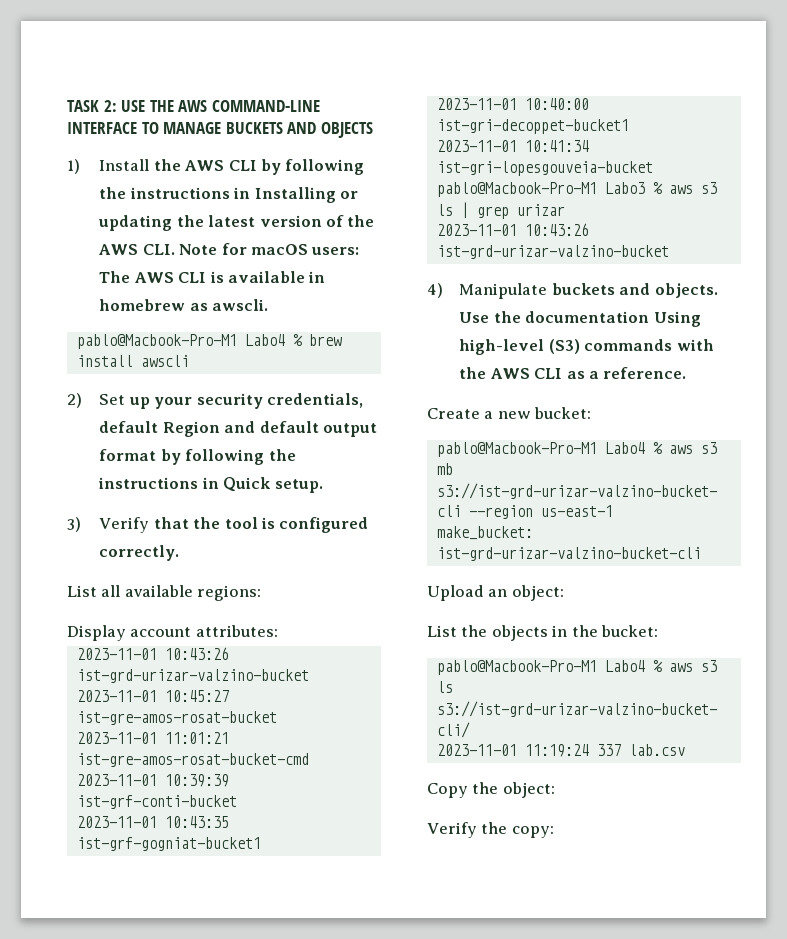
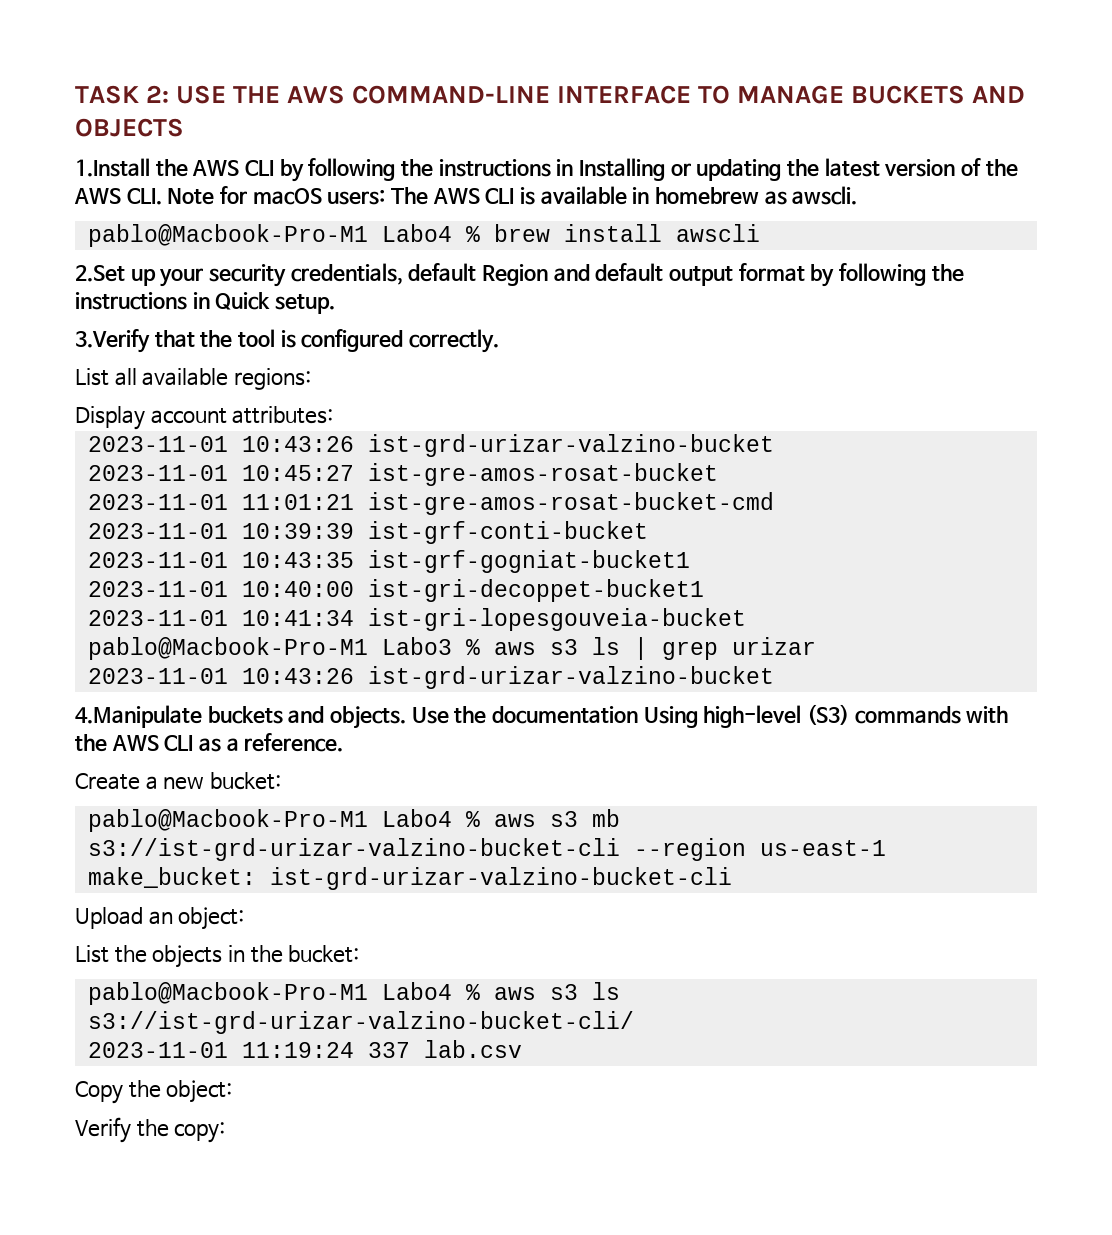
- 1) Install the AWS CLI by following the instructions in Installing or updating the latest version of the AWS CLI. Note for macOS users: The AWS CLI is available in homebrew as awscli.
+ 1.Install the AWS CLI by following the instructions in Installing or updating the latest version of the AWS CLI. Note for macOS users: The AWS CLI is available in homebrew as awscli.
- 2) Set up your security credentials, default Region and default output format by following the instructions in Quick setup.
+ 2.Set up your security credentials, default Region and default output format by following the instructions in Quick setup.
- 3) Verify that the tool is configured correctly.
+ 3.Verify that the tool is configured correctly.
- 4) Manipulate buckets and objects.
+ 4.Manipulate buckets and objects.

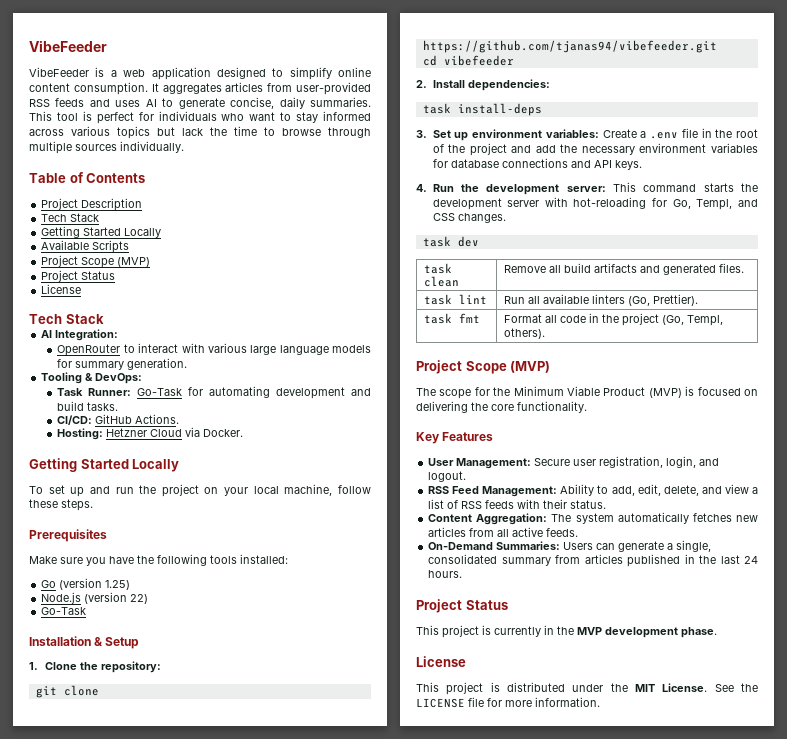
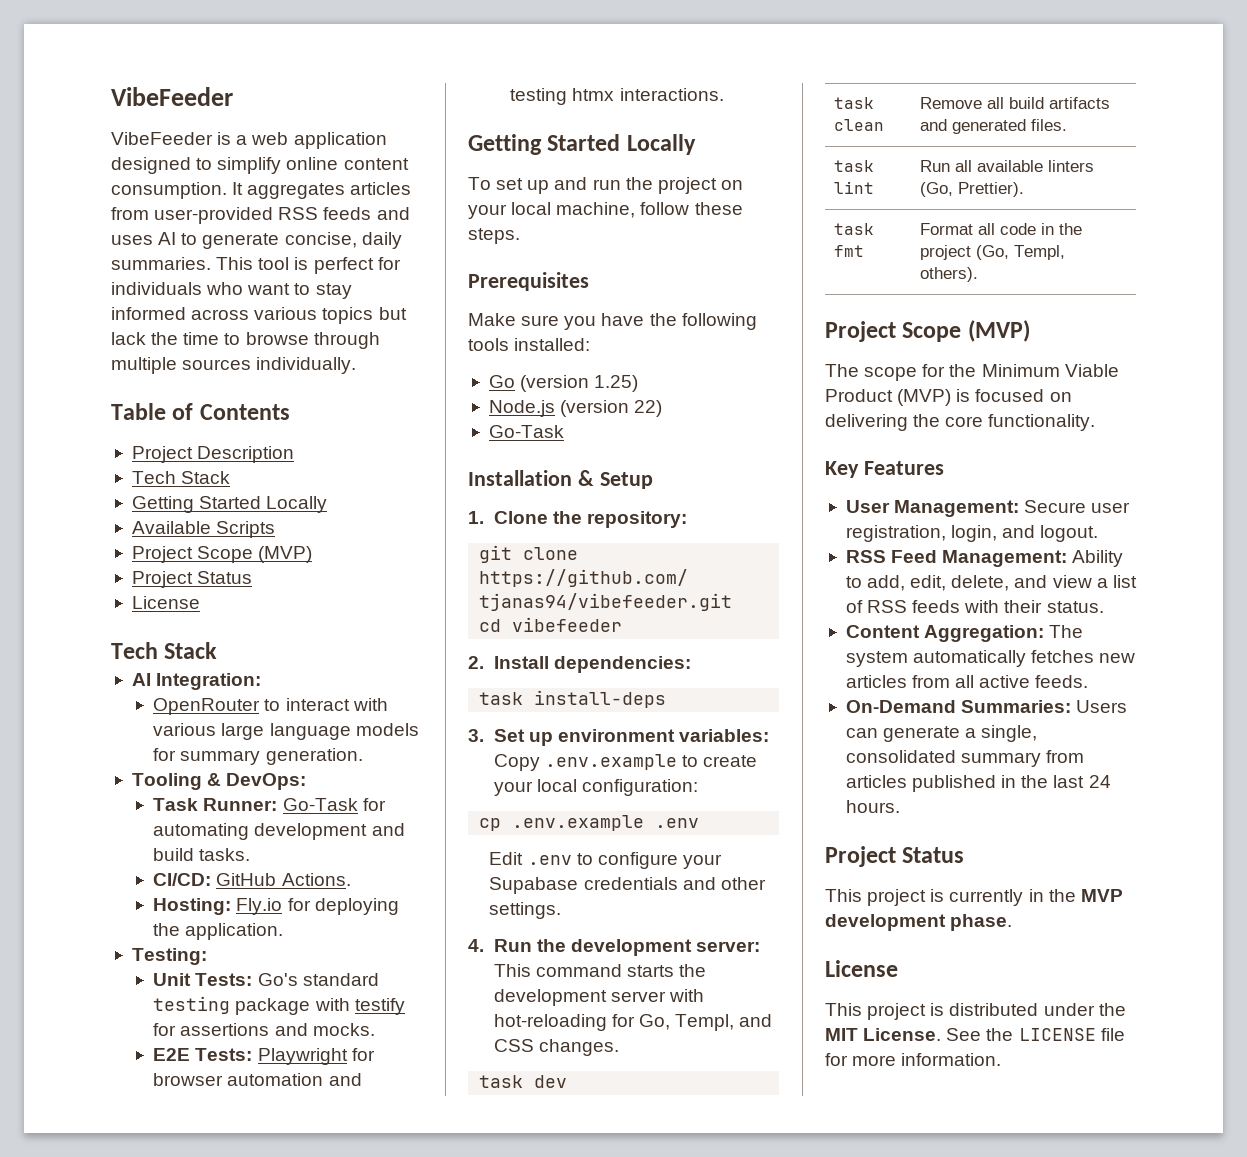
- Hosting: Hetzner Cloud via Docker.
+ Hosting: Fly.io for deploying the application.
+ Testing:
+ Unit Tests: Go's standard testing package with testify for assertions and mocks.
+ E2E Tests: Playwright for browser automation and testing htmx interactions.
- 3. Set up environment variables: Create a .env file in the root of the project and add the necessary environment variables for database connections and API keys.
+ 3. Set up environment variables: Copy .env.example to create your local configuration:
+ cp .env.example .env
+ Edit .env to configure your Supabase credentials and other settings.

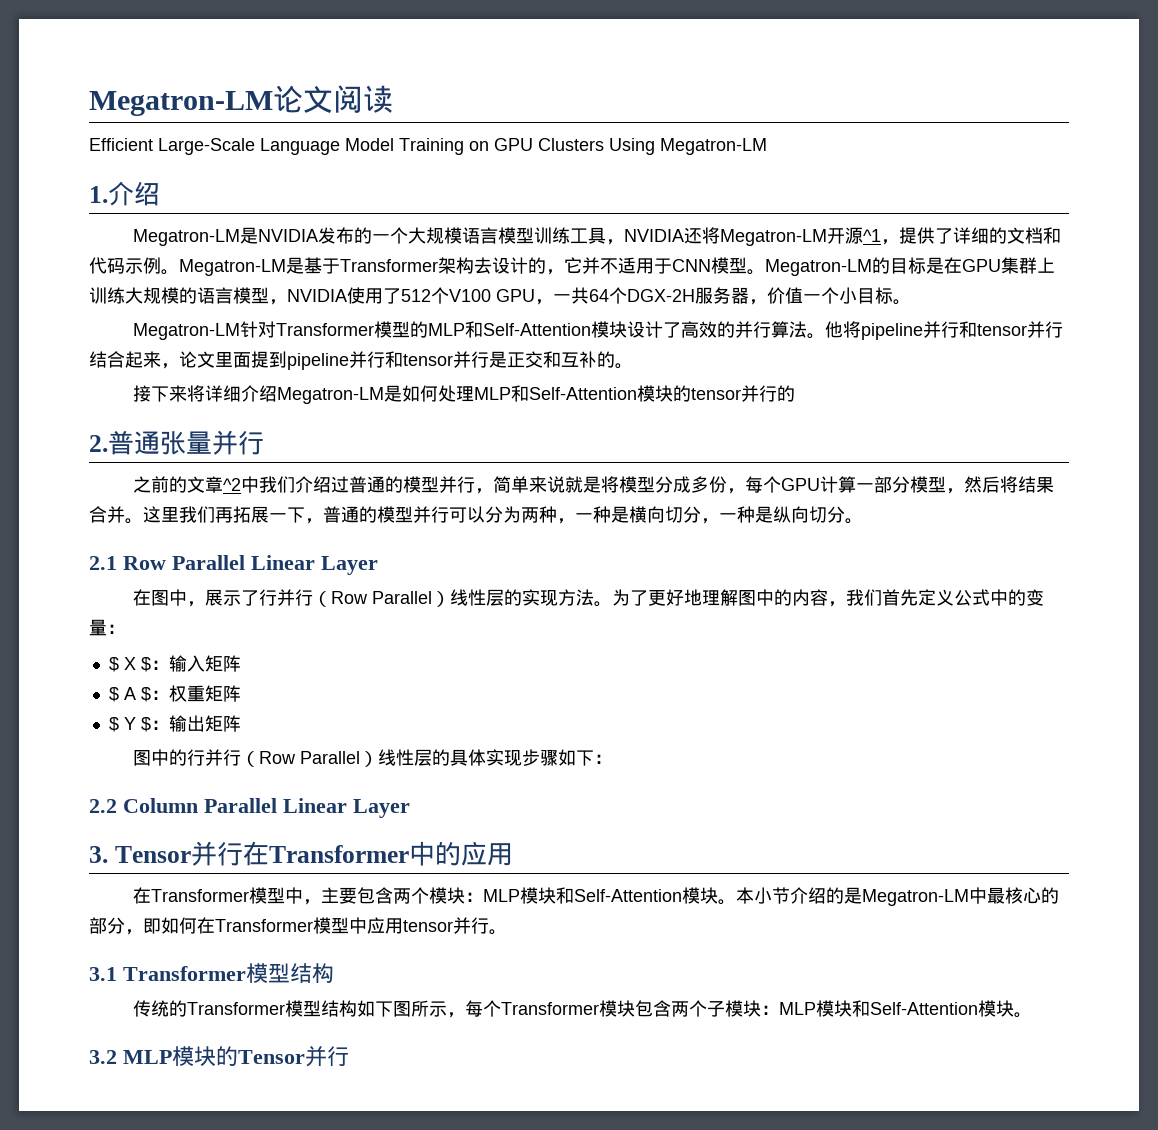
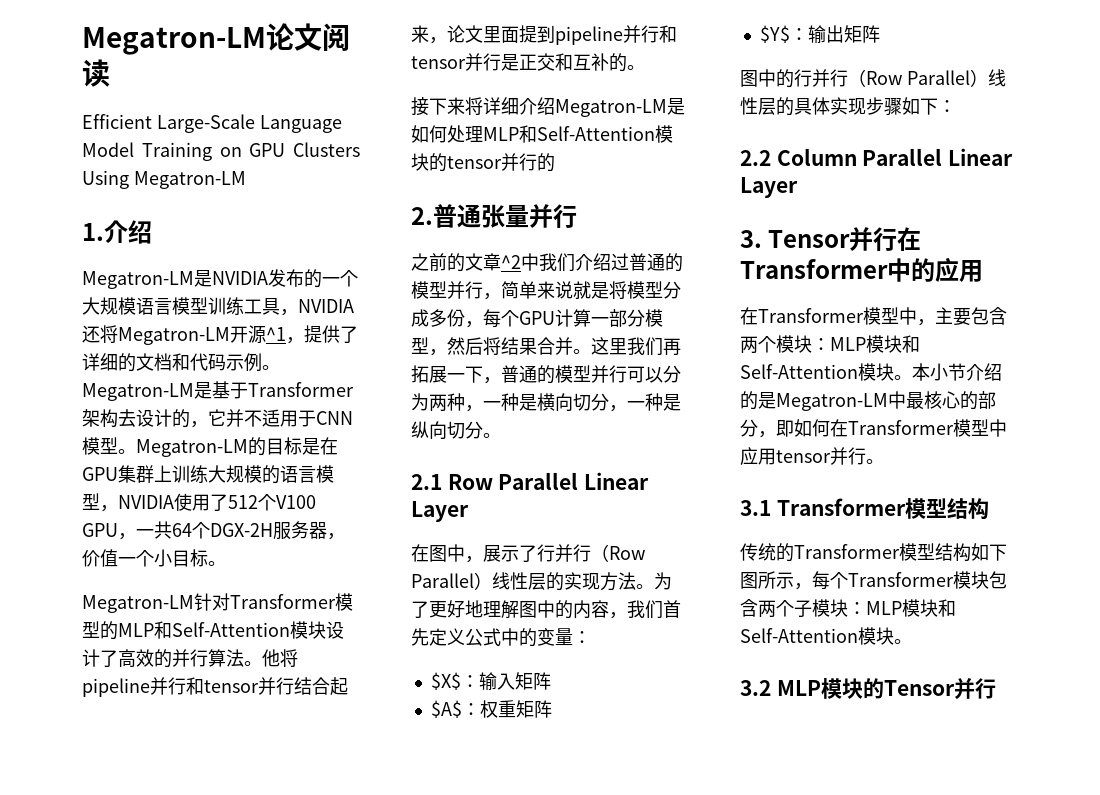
- $ X $：输入矩阵
+ $X$：输入矩阵
- $ A $：权重矩阵
+ $A$：权重矩阵
- $ Y $：输出矩阵
+ $Y$：输出矩阵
□ □ □ □ □ □ □
* _About this exercise_
In transcribing the material above, reproduce each line exactly and include none of the pictures.

* _Answer space_
- 1) Install the AWS CLI by following the instructions in Installing or updating the latest version of the AWS CLI. Note for macOS users: The AWS CLI is available in homebrew as awscli.
+ 1.Install the AWS CLI by following the instructions in Installing or updating the latest version of the AWS CLI. Note for macOS users: The AWS CLI is available in homebrew as awscli.
- 2) Set up your security credentials, default Region and default output format by following the instructions in Quick setup.
+ 2.Set up your security credentials, default Region and default output format by following the instructions in Quick setup.
- 3) Verify that the tool is configured correctly.
+ 3.Verify that the tool is configured correctly.
- 4) Manipulate buckets and objects.
+ 4.Manipulate buckets and objects.

- Hosting: Hetzner Cloud via Docker.
+ Hosting: Fly.io for deploying the application.
+ Testing:
+ Unit Tests: Go's standard testing package with testify for assertions and mocks.
+ E2E Tests: Playwright for browser automation and testing htmx interactions.
- 3. Set up environment variables: Create a .env file in the root of the project and add the necessary environment variables for database connections and API keys.
+ 3. Set up environment variables: Copy .env.example to create your local configuration:
+ cp .env.example .env
+ Edit .env to configure your Supabase credentials and other settings.

- $ X $：输入矩阵
+ $X$：输入矩阵
- $ A $：权重矩阵
+ $A$：权重矩阵
- $ Y $：输出矩阵
+ $Y$：输出矩阵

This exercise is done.